À l’origine de cette dégradation : la rupture entre le président Salva Kiir et son rival, Riek Machar. L’arrestation de ce dernier a porté un coup fatal à l’accord de partage du pouvoir conclu après la guerre civile de 2013-2018, un conflit qui avait déjà fait des centaines de milliers de morts. Depuis, les affrontements entre les forces gouvernementales (South Sudan People’s Defence Forces) et les troupes de l’opposition (Sudan People’s Liberation Movement-in-Opposition) se sont intensifiés.

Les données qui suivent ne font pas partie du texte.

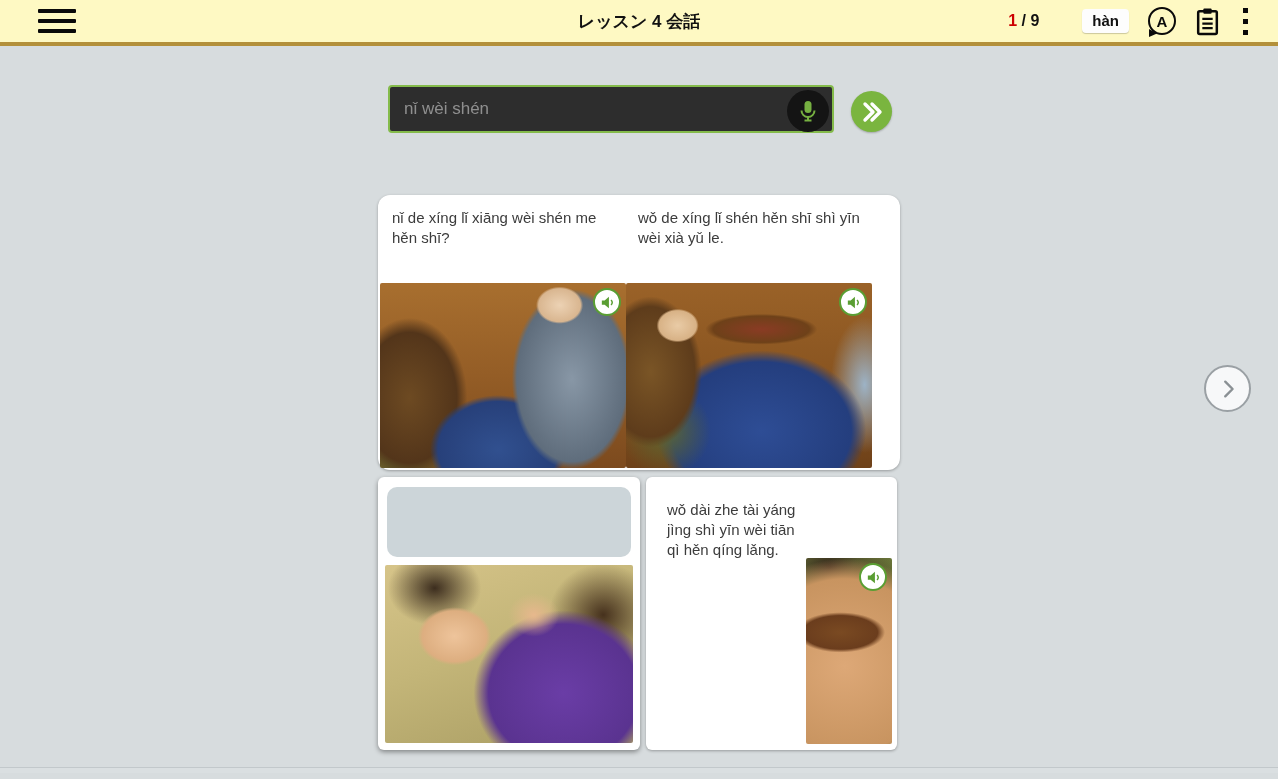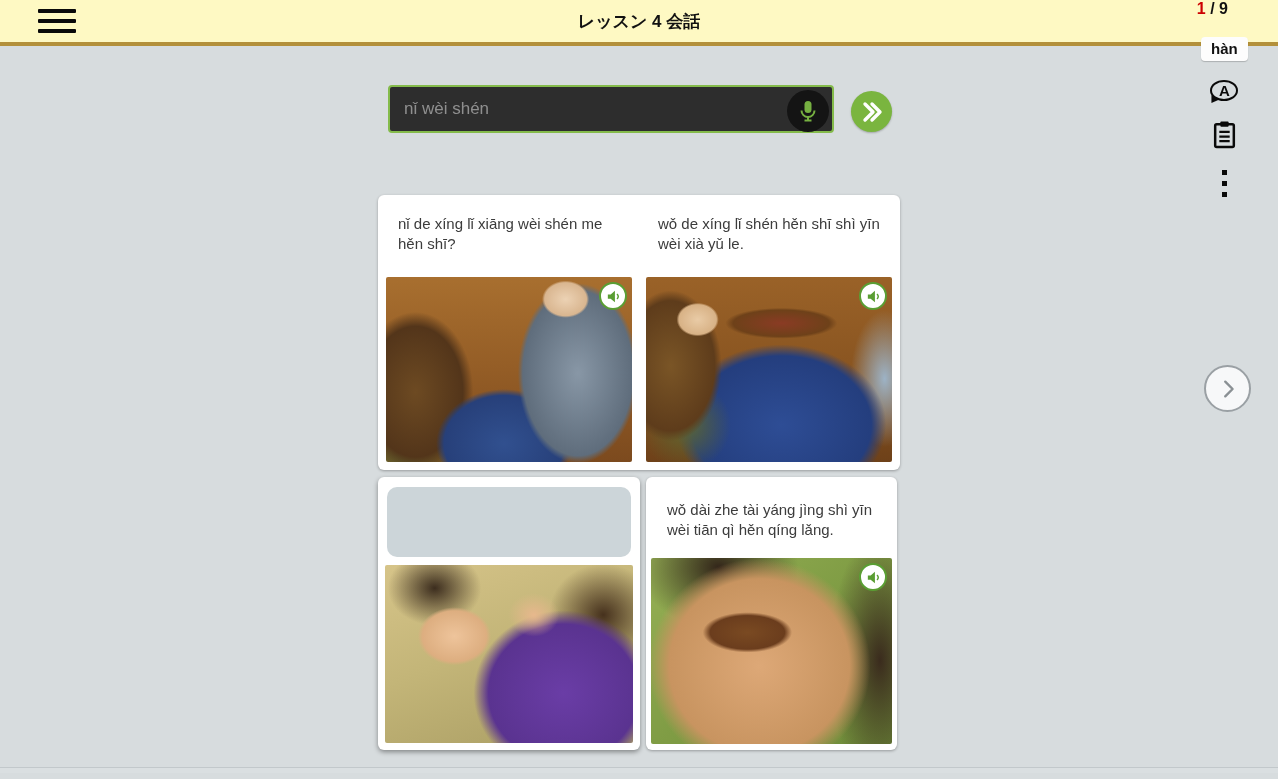--- a/index.html
+++ b/index.html
@@ -11,21 +11,21 @@
     position:absolute; top:0; left:0; width:100%; height:46px;
     background:#fef9c3; border-bottom:4px solid #b3903a;
     display:flex; align-items:center;
   }
   .hamburger { position:absolute; left:38px; top:9px; width:38px; height:26px; cursor:pointer; }
   .hamburger span { display:block; height:4px; background:#0a0a0a; border-radius:1px; margin-bottom:6px; }
   .header-title {
     position:absolute; left:0; right:0; text-align:center;
     font-size:17px; font-weight:bold; color:#111;
   }
-  .header-right { position:absolute; right:26px; top:0; height:42px; display:flex; align-items:center; gap:19px;flex-direction:column; }
+  .header-right { position:absolute; right:26px; top:0; height:42px; display:flex; align-items:center; gap:19px; }
   .page-counter { font-size:16px; font-weight:bold; color:#111; margin-right:24px; white-space:nowrap; }
   .page-counter .cur { color:#cc0000; }
   .han-badge {
     background:#fdfdfd; color:#111; border-radius:4px;
     padding:3px 10px; font-size:15px; font-weight:bold; line-height:18px;
     box-shadow:0 1px 1px rgba(0,0,0,0.2);
   }
   .circle-a {
     position:relative; width:28px; height:28px; border:2.5px solid #0a0a0a; border-radius:50%;
     display:flex; align-items:center; justify-content:center;
@@ -58,32 +58,32 @@
   }
   .send-btn {
     position:absolute; left:851px; top:91px; width:41px; height:41px; border-radius:50%;
     background:#7ab53f; display:flex; align-items:center; justify-content:center; cursor:pointer;
     box-shadow:0 1px 2px rgba(0,0,0,0.25);
   }
 
   
   .panel-row1 {
     position:absolute; left:378px; top:195px; width:522px; height:275px;
-    background:#ffffff; border-radius:6px; box-shadow:0 1px 3px rgba(0,0,0,0.3);
-    padding:8px; display:flex; gap:14px;
+    background:#ffffff; border-radius:12px; box-shadow:0 1px 3px rgba(0,0,0,0.3);
+    padding:2px; display:flex; gap:0;
   }
   .panel-col { width:246px; display:flex; flex-direction:column; }
   .card-text { padding:11px 2px 0 12px; font-size:15px; line-height:20px; color:#3c3c3c; }
   .photo { position:relative; width:100%; height:185px; margin-top:auto; border-radius:2px; overflow:hidden; }
 
   .card { position:absolute; background:#ffffff; border-radius:6px; box-shadow:0 1px 3px rgba(0,0,0,0.3); }
   .card-answer { left:378px; top:477px; width:262px; height:273px; padding:7px; box-shadow:0 2px 5px rgba(0,0,0,0.4); display:flex; flex-direction:column; }
   .answer-slot { height:72px; margin:3px 2px 8px 2px; background:#ccd5d9; border-radius:10px; cursor:pointer; }
   .card-answer .photo { height:183px; margin-top:auto; }
-  .card-right2 { left:646px; top:477px; width:251px; height:273px; padding:6px 5px; display:flex; flex-direction:column; }
+  .card-right2 { left:646px; top:477px; width:251px; height:273px; padding:6px 5px; display:flex; flex-direction:row; }
   .card-right2 .card-text { padding:17px 6px 0 16px; }
   .card-right2 .photo { height:186px; }
 
   
   .speaker {
     position:absolute; top:5px; right:5px; width:28px; height:28px; border-radius:50%;
     background:#ffffff; border:2px solid #5a9e33;
     display:flex; align-items:center; justify-content:center; cursor:pointer;
   }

Sur le terrain, les témoignages décrivent une violence extrême : bombardements, villages incendiés, exécutions, enlèvements. Des civils racontent avoir fui dans la brousse pour échapper aux offensives militaires. Dans certaines zones, l’aide humanitaire est bloquée, aggravant une crise déjà dramatique.
La situation est d’autant plus instable que des acteurs armés locaux, comme la White Army, s’impliquent dans les combats, mêlant rivalités politiques et tensions communautaires. Ce chevauchement des conflits fait craindre une fragmentation durable du pays.
Malgré une supériorité militaire relative, le pouvoir de Salva Kiir reste fragilisé par des divisions internes, une économie affaiblie et une dépendance à des soutiens extérieurs, notamment l’Uganda. En face, l’opposition apparaît elle aussi affaiblie et divisée, limitant les perspectives d’un renversement décisif.
Dans ce contexte, peu d’observateurs croient encore à la viabilité de l’accord de paix. Pour certains analystes, le pays est déjà entré dans une nouvelle guerre à grande échelle. D’autres redoutent une extension régionale du conflit, notamment en lien avec la crise au Sudan voisin.
Les élections, plusieurs fois reportées et désormais prévues fin 2026, apparaissent de plus en plus incertaines. L’insécurité généralisée pourrait servir de prétexte à un nouveau report, prolongeant une transition politique sans fin.
Au milieu de ce chaos, les civils paient le prix fort : déplacés, séparés de leurs proches, privés d’aide. Face à l’escalade, les appels à la paix se multiplient, mais sans avancée politique concrète, le Soudan du Sud semble s’enfoncer à nouveau dans un conflit qu’il n’a jamais réellement quitté.